§ TASK TO CARRY OUT
Please return exactly the lines from the top of the data through the line that contains "text: Kleuren ->", and skip all pictures.

Data records
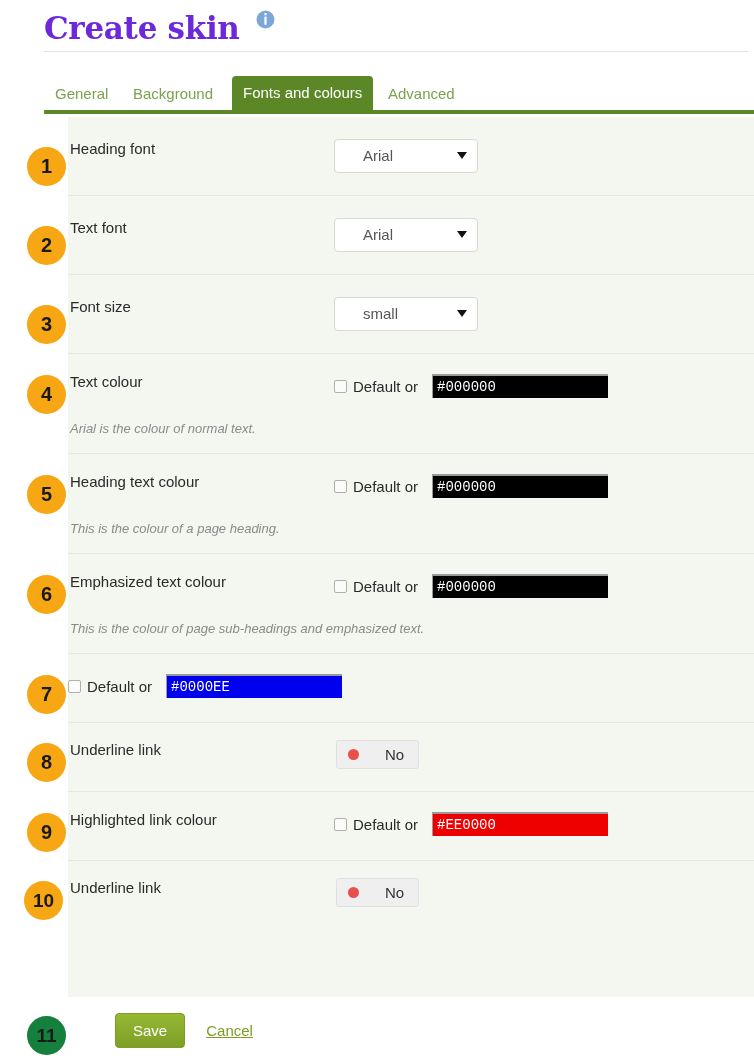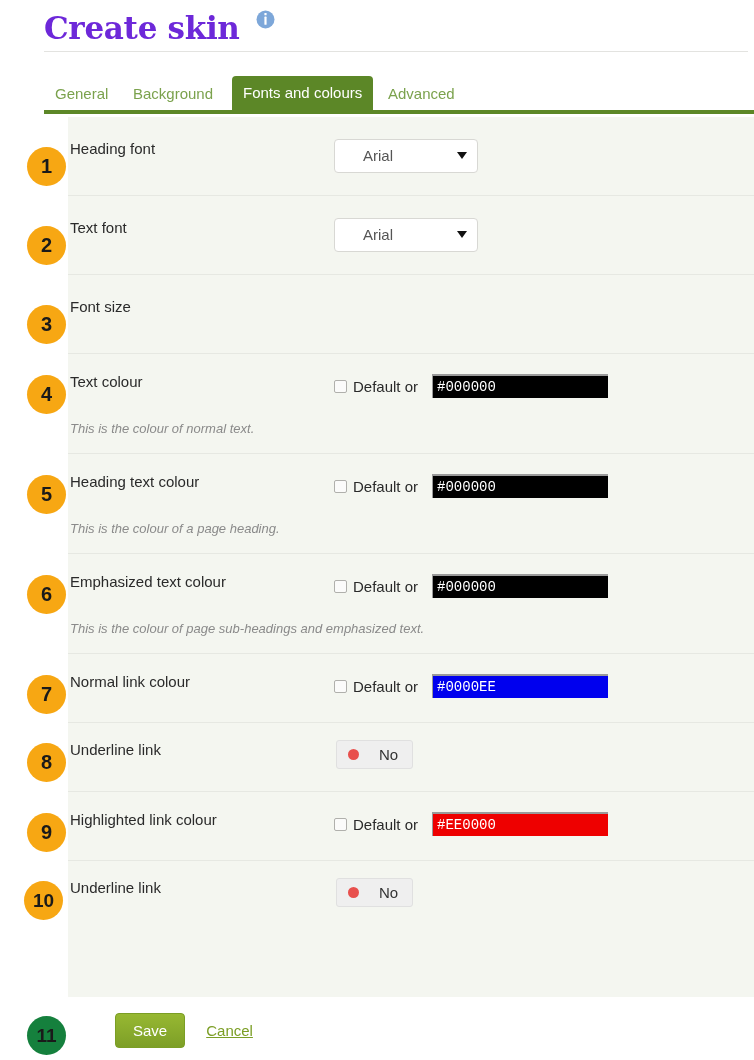"small" div.field { html: none -> <div> <span> <div>small</div> <span></span> </span> </div> }
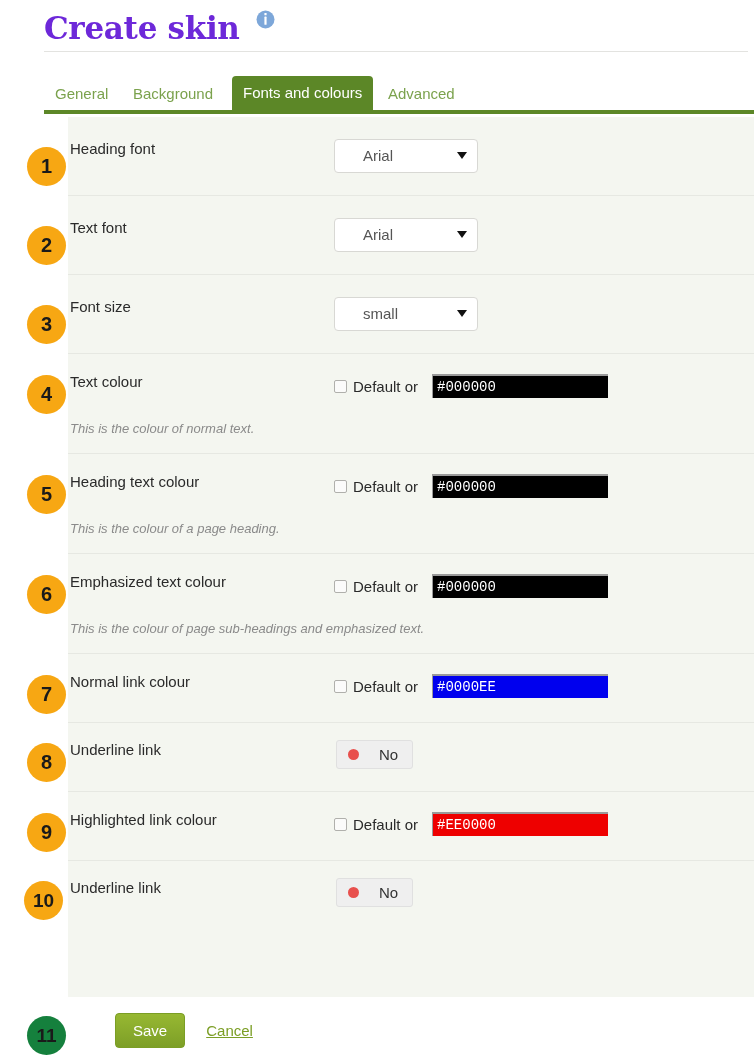"This is the colour of normal" div.desc { text: This -> Arial }
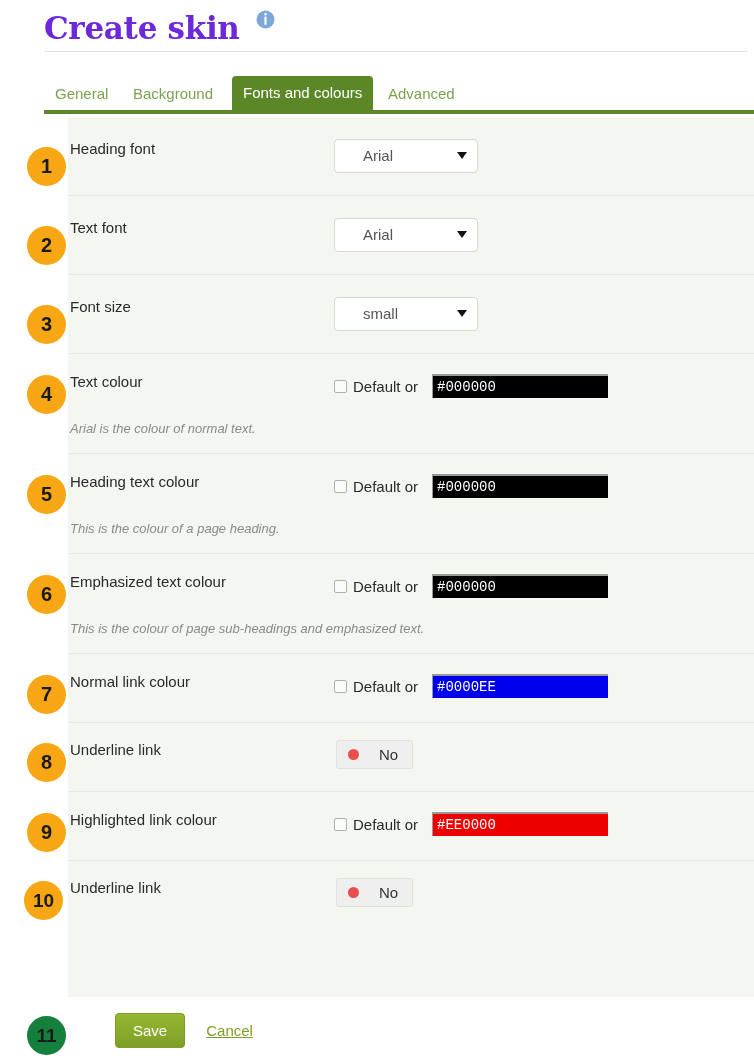"Normal link colour" div.label { html: <div>Normal link colour</div> -> none }
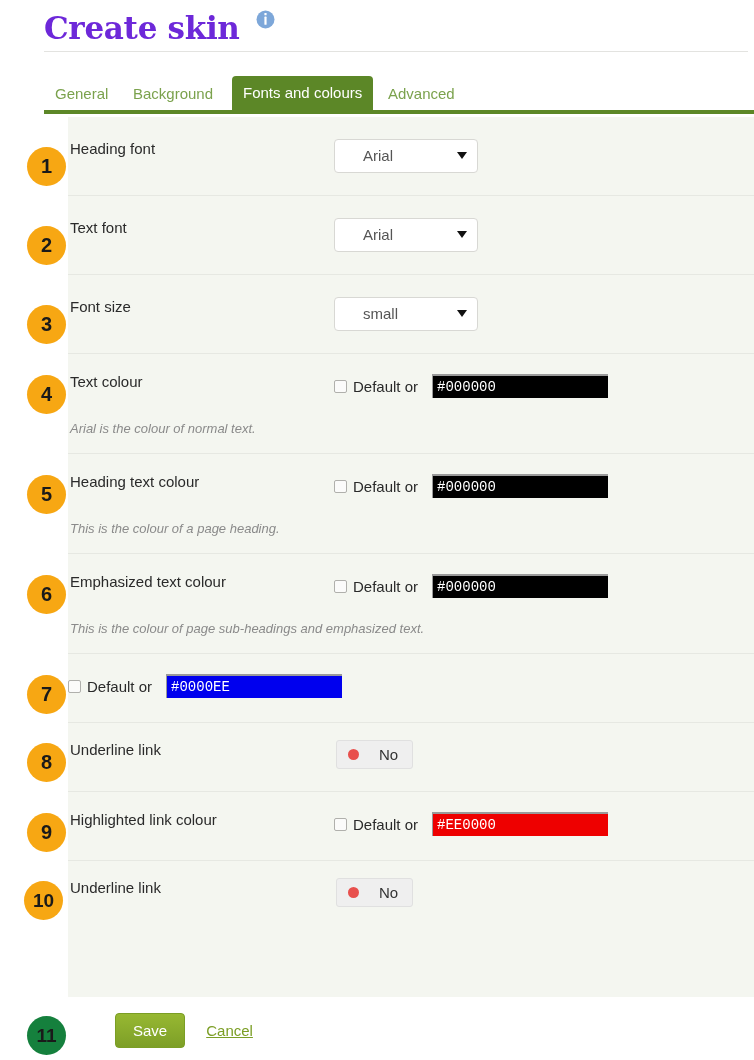"No" .toggle { gap: 20px -> 26px }
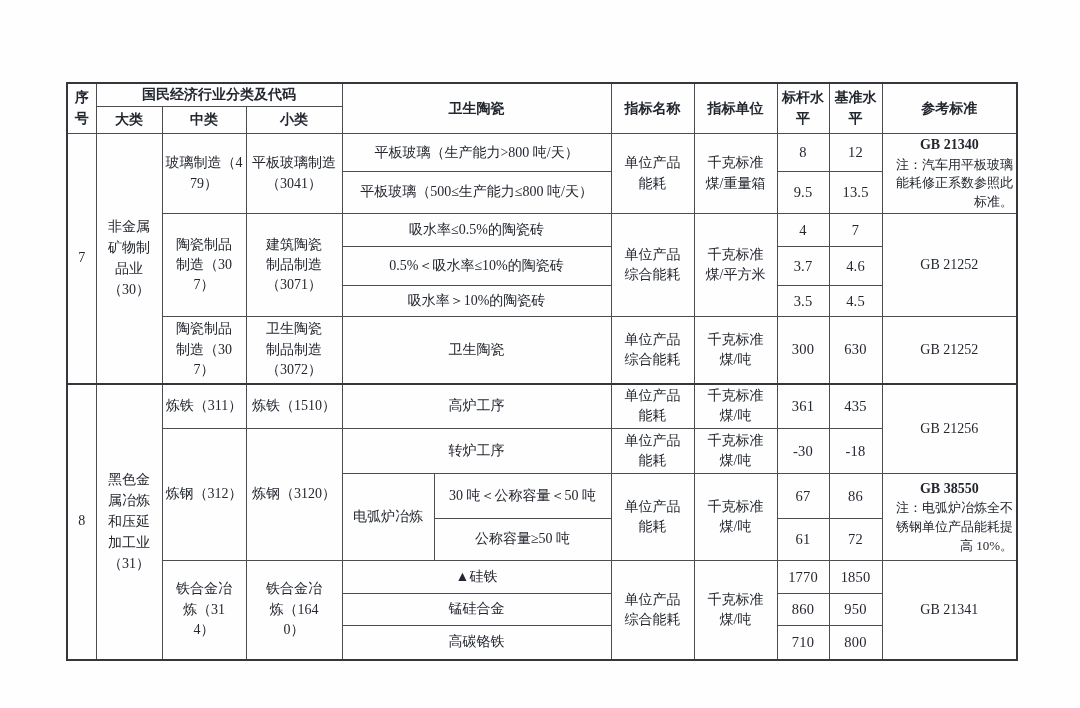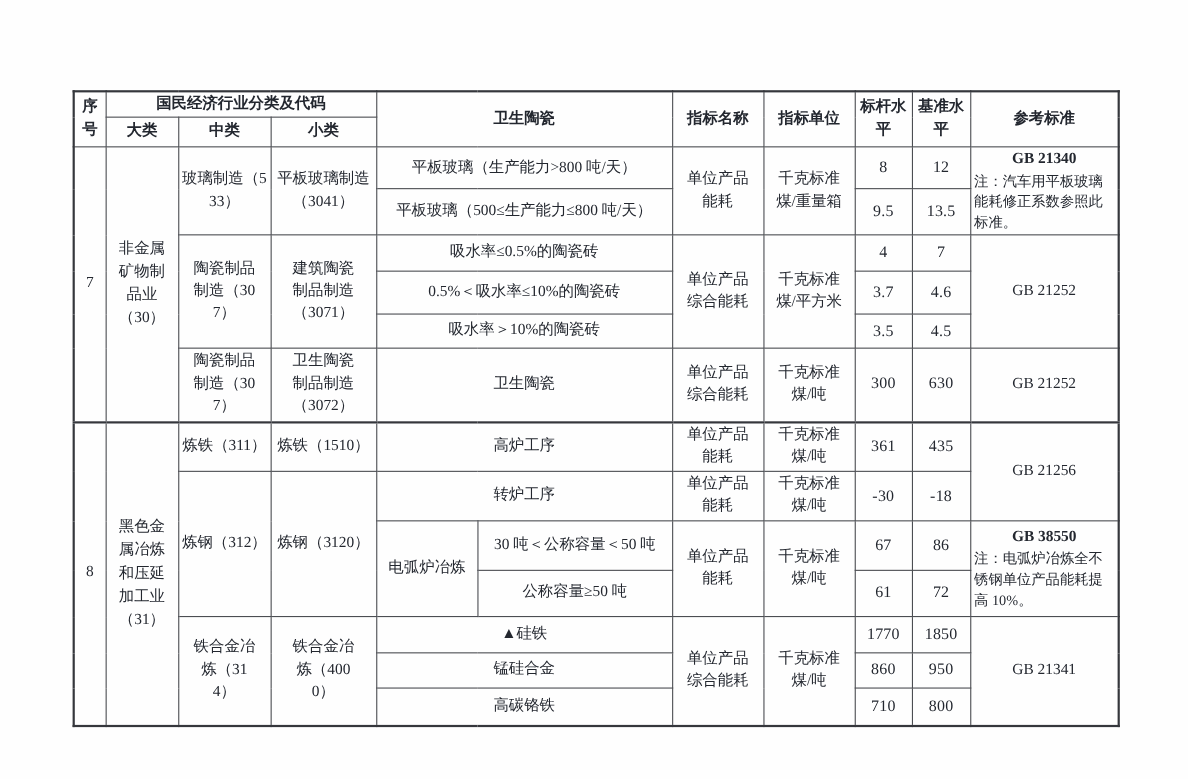"玻璃制造（533）" td { text: 533 -> 479 }
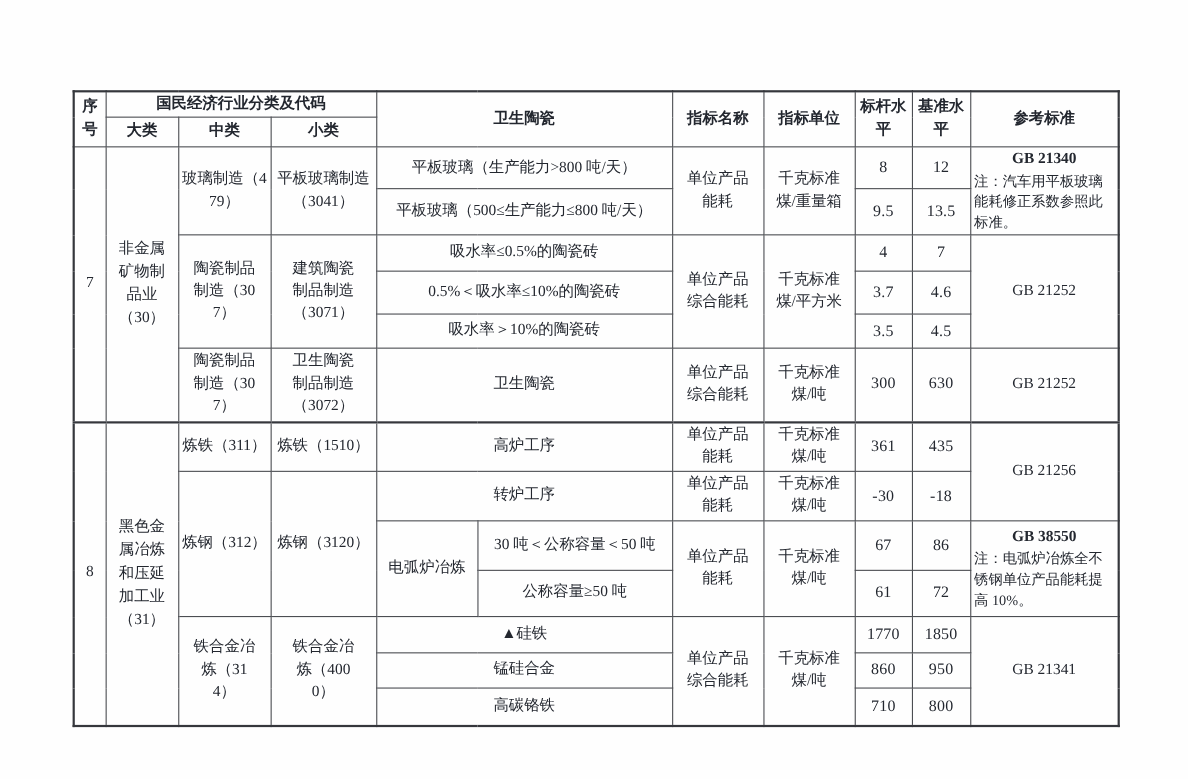"注：汽车用平板玻璃能耗修正系数参照此标准。" .ref-note { text-align: left -> right }
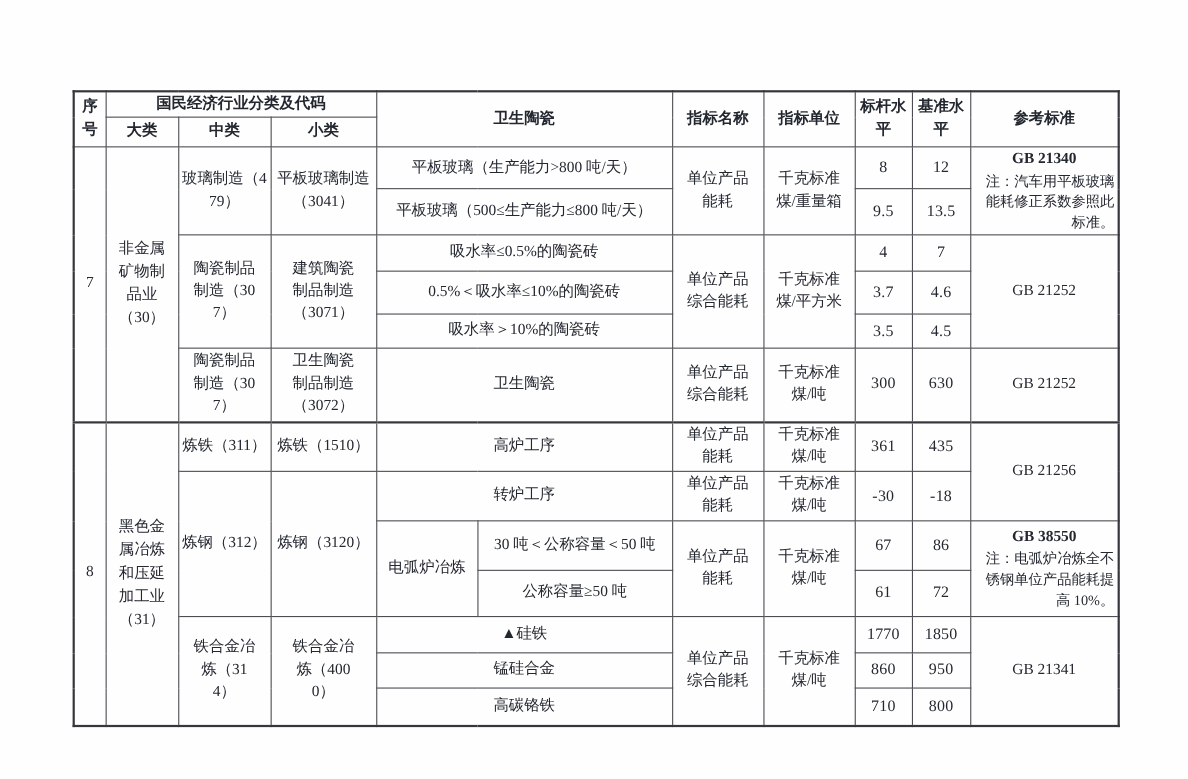"铁合金冶炼（4000）" span.mw4 { text: 4000 -> 1640 }
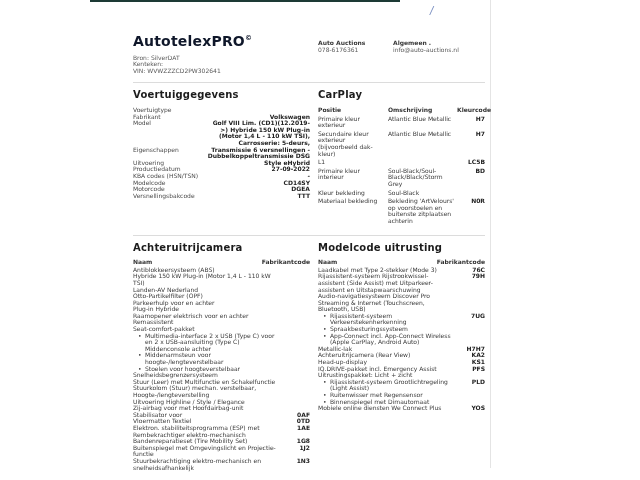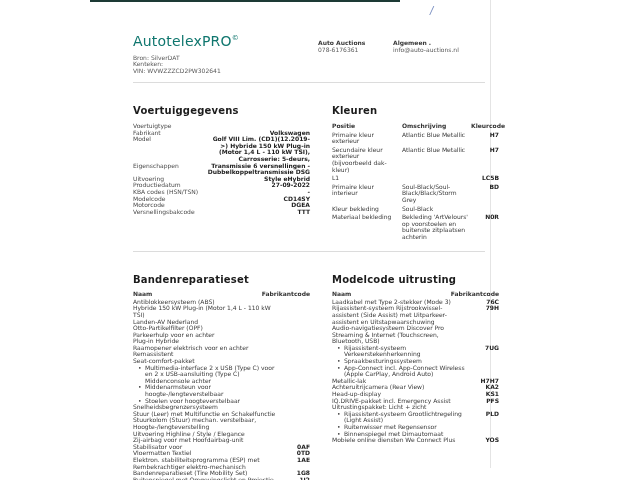"AutotelexPRO©" .app-title,.report-title { color: #0f766e -> #0f172a; font-weight: normal -> bold }
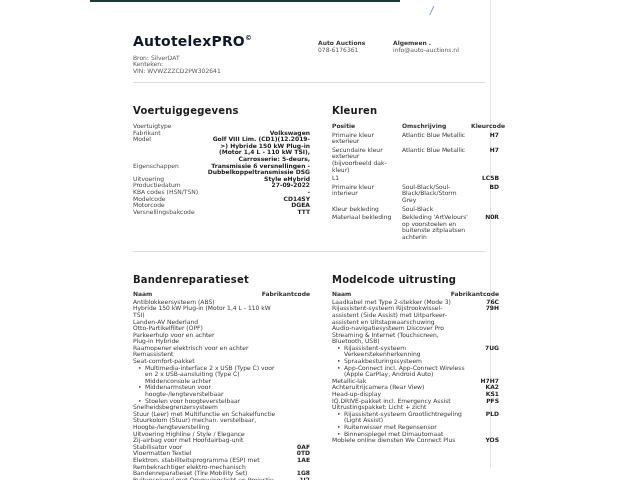"Voertuiggegevens" .twocol { column-gap: 22px -> 8px; margin-top: 16px -> none }
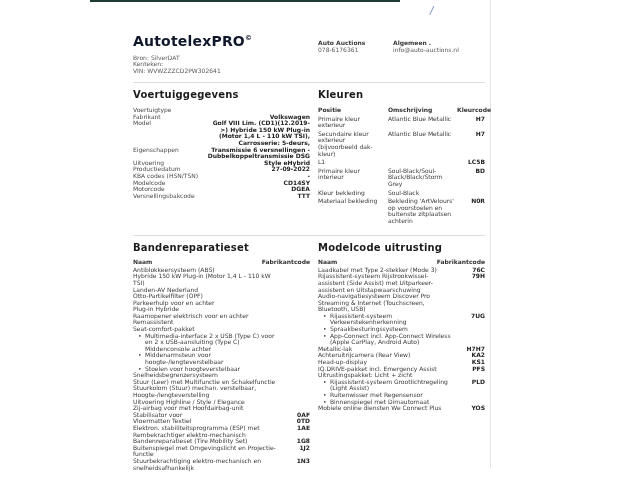"Kleuren" h2 { text: Kleuren -> CarPlay }
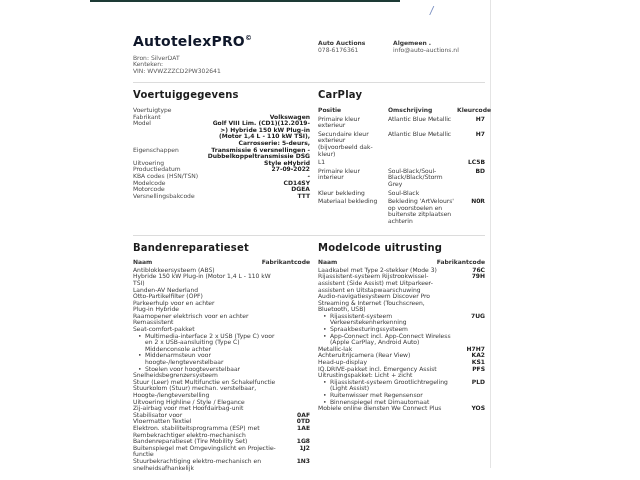"Bandenreparatieset" h2 { text: Bandenreparatieset -> Achteruitrijcamera }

§ SOLUTION TO THE EXERCISE
"small" div.field { html: none -> <div> <span> <div>small</div> <span></span> </span> </div> }
"This is the colour of normal" div.desc { text: This -> Arial }
"Normal link colour" div.label { html: <div>Normal link colour</div> -> none }
"No" .toggle { gap: 20px -> 26px }
"玻璃制造（533）" td { text: 533 -> 479 }
"注：汽车用平板玻璃能耗修正系数参照此标准。" .ref-note { text-align: left -> right }
"铁合金冶炼（4000）" span.mw4 { text: 4000 -> 1640 }
"AutotelexPRO©" .app-title,.report-title { color: #0f766e -> #0f172a; font-weight: normal -> bold }
"Voertuiggegevens" .twocol { column-gap: 22px -> 8px; margin-top: 16px -> none }
"Kleuren" h2 { text: Kleuren -> CarPlay }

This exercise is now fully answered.